Кузнец нехорошо зыркнул на Дыма. Тот откашлялся, жалея, что не сдержал язык. Спросил ядовито:
— А почему ж вам церковь рыцаря для охраны не пришлет?
— Дорого.
Матей помолчал, приласкав рукоять топора.
— Мы его от деревни отогнали, а остальное — дело ваше. Принесете заготовки — будет меч. Убьете оборотня, — плачу сверху серебром.
Кузнец глянул искоса: будто пытался понять, сдюжат ли. Это было весомое предложение — там, где и меди не многие видели. Дым присвистнул.
— Где искать заготовки, мастер Матей? — спросила Эриль.
— Ужиный трон знаешь?
Женщина кивнула.
— Копай с полуденного боку. Три клинка рядышком. Годи.
Он вынес из кузни посеребренный трехгранный клык в две пяди длиной:
— Ткни ему… в глаз! Сойка!
Хихиканье и вздохи в кустах оборвались, и на полянку выбралась кузнецова дочка, такая же, как отец, рыжеватая и крепкая в кости. Годов семнадцати с виду.
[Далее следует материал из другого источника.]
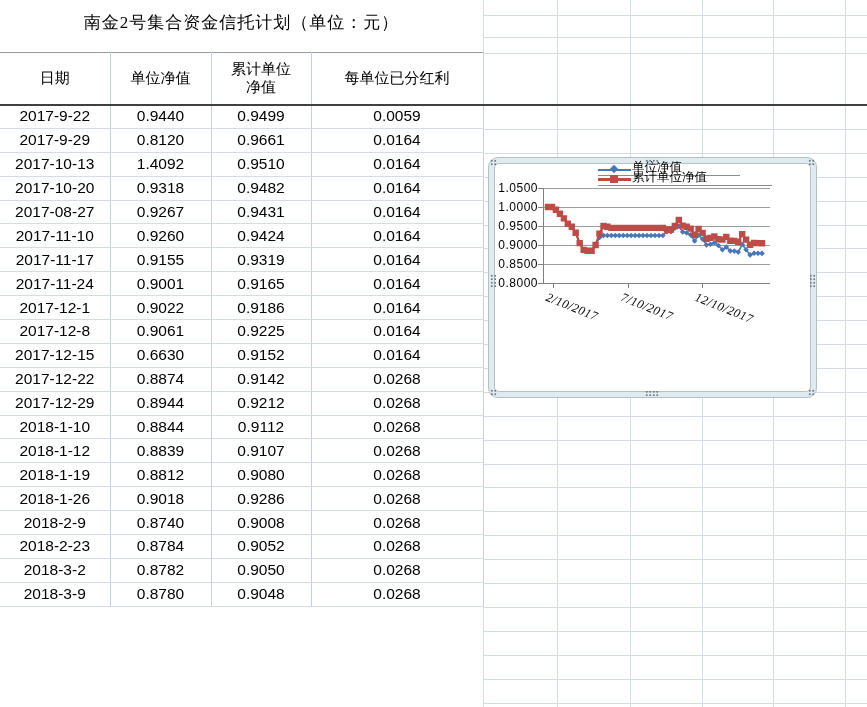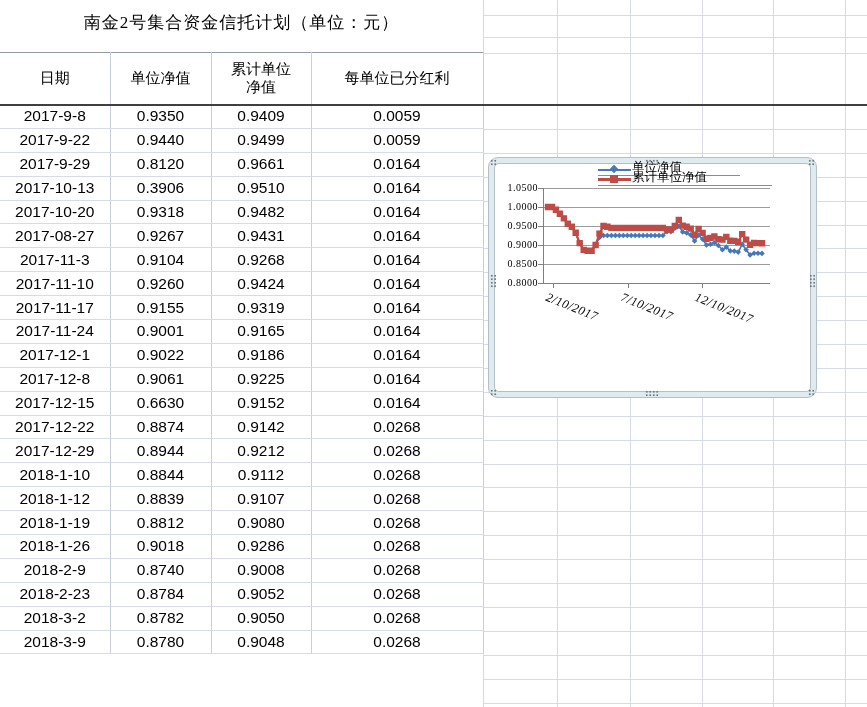"2017-9-8" tr { html: <tr> <td>2017-9-8</td> <td>0.9350</td> <td>0.9409</td> <td>0.0059</td> </tr> -> none }
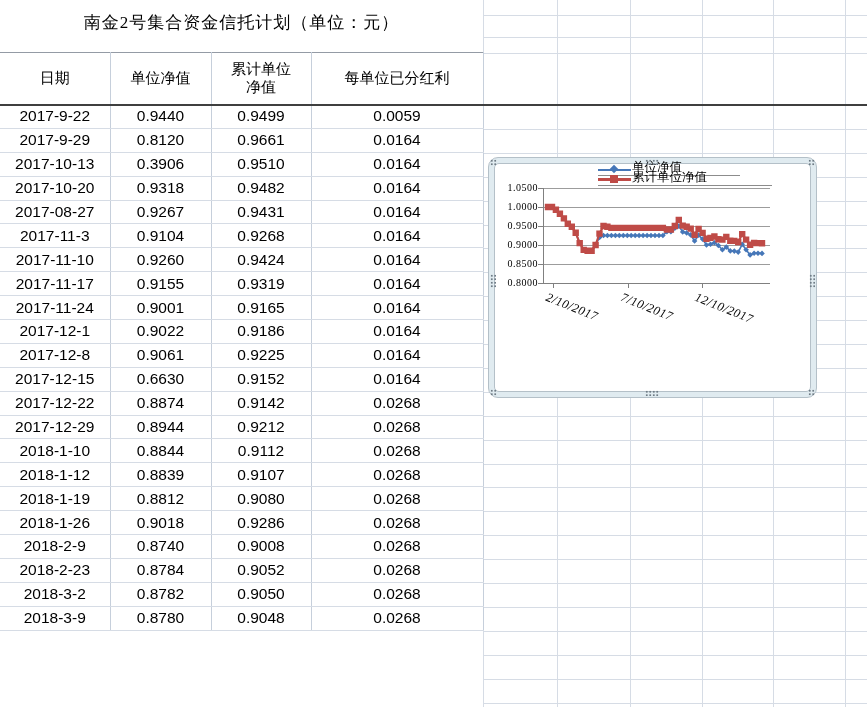"0.3906" td.c2 { text: 0.3906 -> 1.4092 }
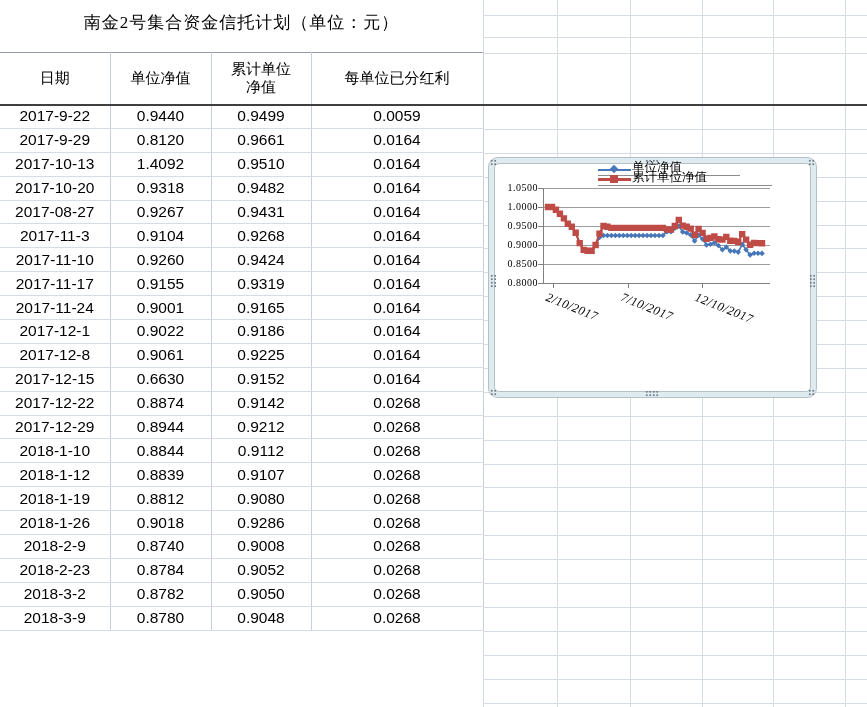"1.0500" .ytick { font-family: Liberation Serif, serif -> Liberation Sans, sans-serif; font-size: 10px -> 12px }
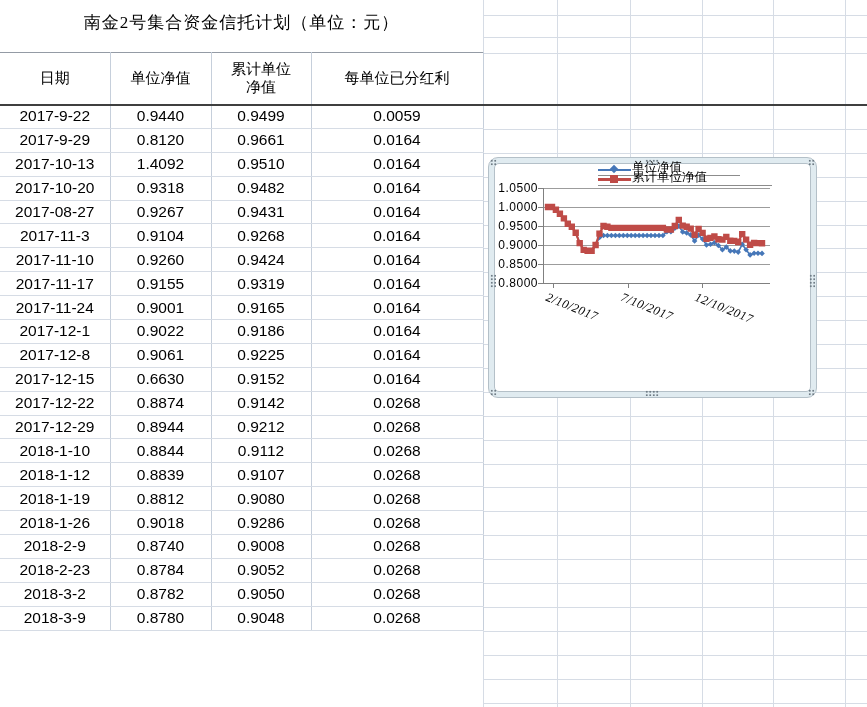"2017-11-3" tr { html: <tr> <td>2017-11-3</td> <td>0.9104</td> <td>0.9268</td> <td>0.0164</td> </tr> -> none }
Частые конопушки были раскиданы по молочной коже. Левую щеку украшали длинные царапины — точно кошка прошлась лапой. Лесной мусор застрял в патлах и прилип к одежде. Листва сорочки надорвалась и торчала неопрятными нитками. Но девице все было трын-трава. Нос-утица гордо вздернут, глазищи так и стреляли колдовской зеленью.
— От лахудра! — Матей горестно сплюнул под ноги. — Чего люди подумают?
— А че подумают? — Сойка пожала тяжелыми плечами. — Так надо чего? Или я пошла…
— Гостями займись, дура!
Девушка фыркнула и поманила Эриль с Дымом за собой. В прохладной избе угостила борщом из сныти и крапивы. И, дав обиходить коней, устроила ночевать на сеновале.
Эриль так заснула сразу. А Дым все ворочался, хрустел сеном, пугал мышей, и наконец, судя по стукам и скрипам, спустился и куда-то пропал.
С утра лекарь появился в воротах сеновала, вытирая свободной рукой молочные усы над верхней губой. Во второй он держал жбан с остатками молока. А в закинутой за плечи дорожной суме кряхтела курица.